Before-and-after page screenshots
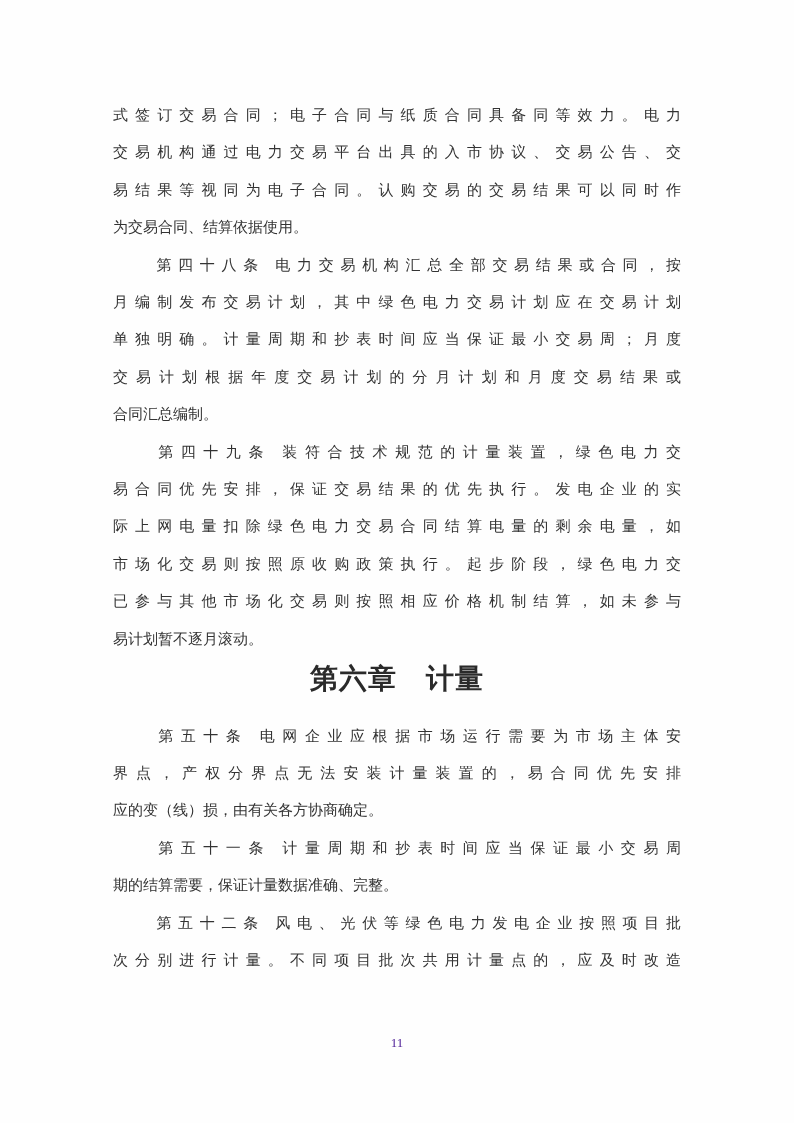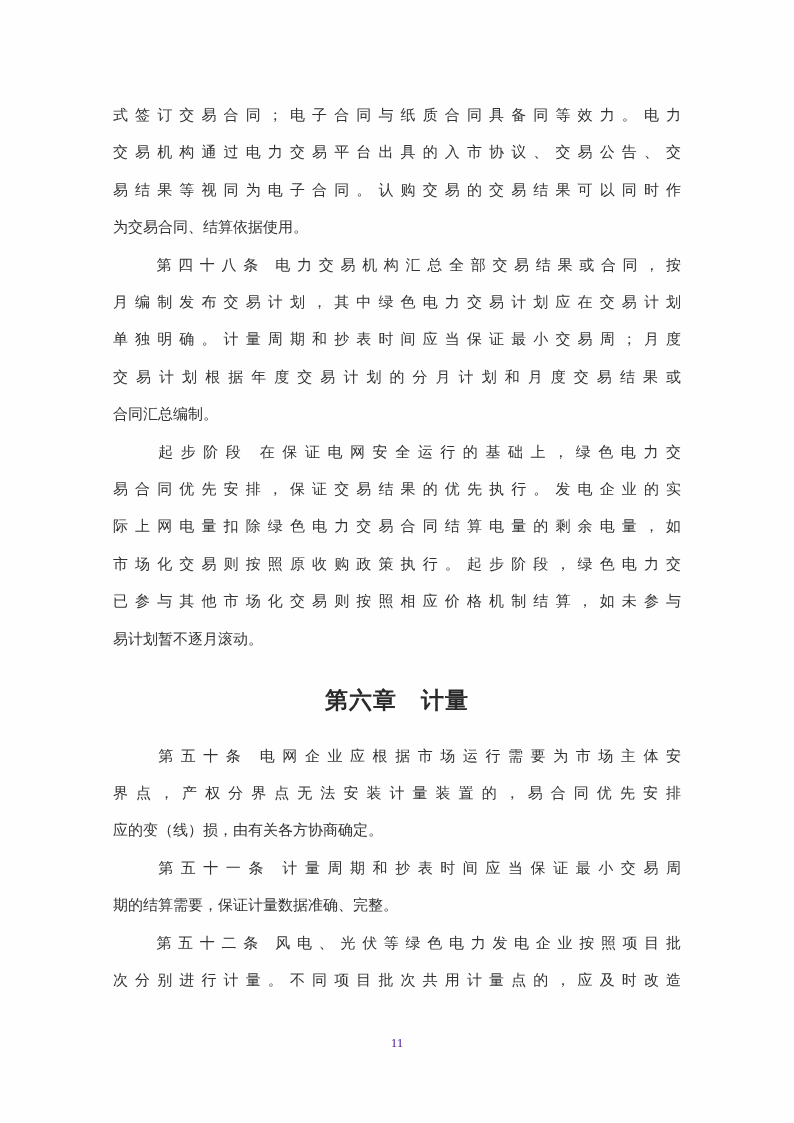--- a/index.html
+++ b/index.html
@@ -89,7 +89,7 @@
     </p>
 
     <p class="para">
-      <span class="line">　　起步阶段 在保证电网安全运行的基础上，绿色电力交</span>
+      <span class="line">　　第四十九条 装符合技术规范的计量装置，绿色电力交</span>
       <span class="line">易合同优先安排，保证交易结果的优先执行。发电企业的实</span>
       <span class="line">际上网电量扣除绿色电力交易合同结算电量的剩余电量，如</span>
       <span class="line">市场化交易则按照原收购政策执行。起步阶段，绿色电力交</span>

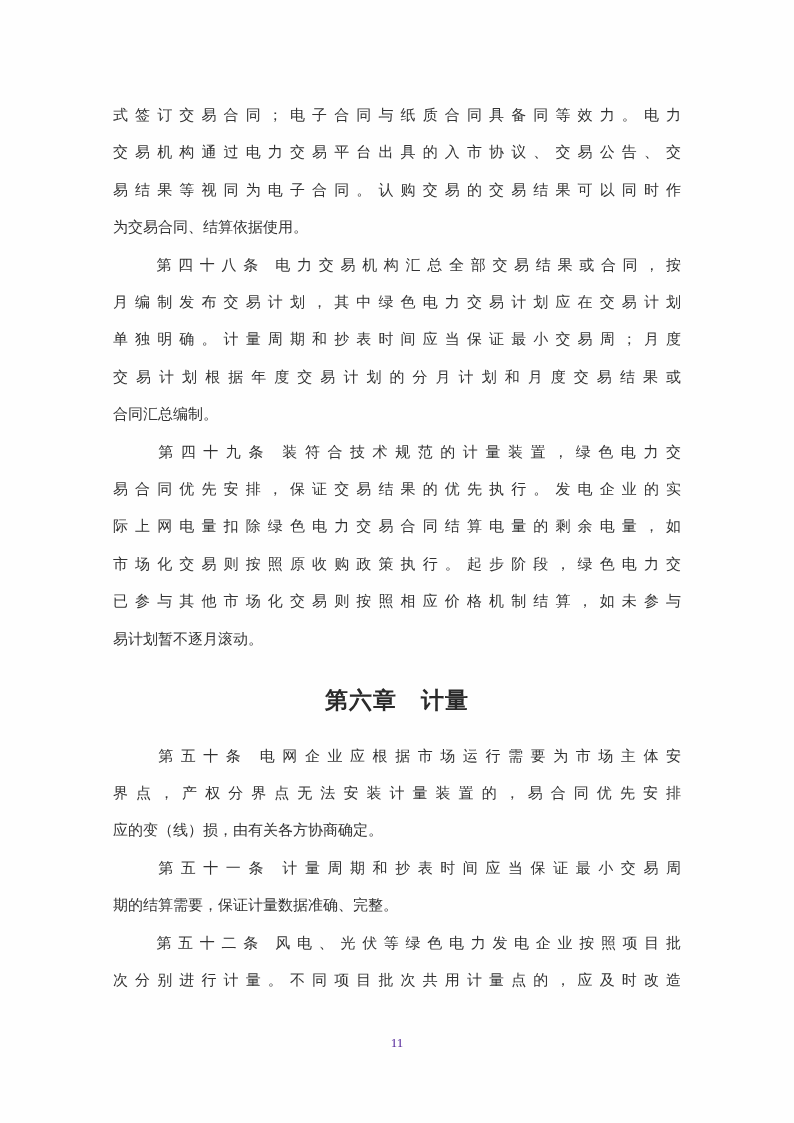--- a/index.html
+++ b/index.html
@@ -46,10 +46,10 @@
     text-align-last: left;
   }
   .chapter {
-    margin: 24px 0 18px 0;
-    font-family: Liberation Serif, serif;
+    margin: 4px 0 18px 0;
+    font-family: Liberation Mono, monospace;
     font-weight: bold;
-    font-size: 23px;
+    font-size: 28px;
     line-height: 37.4px;
     color: #2a2a2a;
     text-align: center;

→ BRIEF
Only an exact copy of the entries, with no pictures, is expected as the answer.

→ SOLUTION
--- a/index.html
+++ b/index.html
@@ -89,7 +89,7 @@
     </p>
 
     <p class="para">
-      <span class="line">　　起步阶段 在保证电网安全运行的基础上，绿色电力交</span>
+      <span class="line">　　第四十九条 装符合技术规范的计量装置，绿色电力交</span>
       <span class="line">易合同优先安排，保证交易结果的优先执行。发电企业的实</span>
       <span class="line">际上网电量扣除绿色电力交易合同结算电量的剩余电量，如</span>
       <span class="line">市场化交易则按照原收购政策执行。起步阶段，绿色电力交</span>

--- a/index.html
+++ b/index.html
@@ -46,10 +46,10 @@
     text-align-last: left;
   }
   .chapter {
-    margin: 24px 0 18px 0;
-    font-family: Liberation Serif, serif;
+    margin: 4px 0 18px 0;
+    font-family: Liberation Mono, monospace;
     font-weight: bold;
-    font-size: 23px;
+    font-size: 28px;
     line-height: 37.4px;
     color: #2a2a2a;
     text-align: center;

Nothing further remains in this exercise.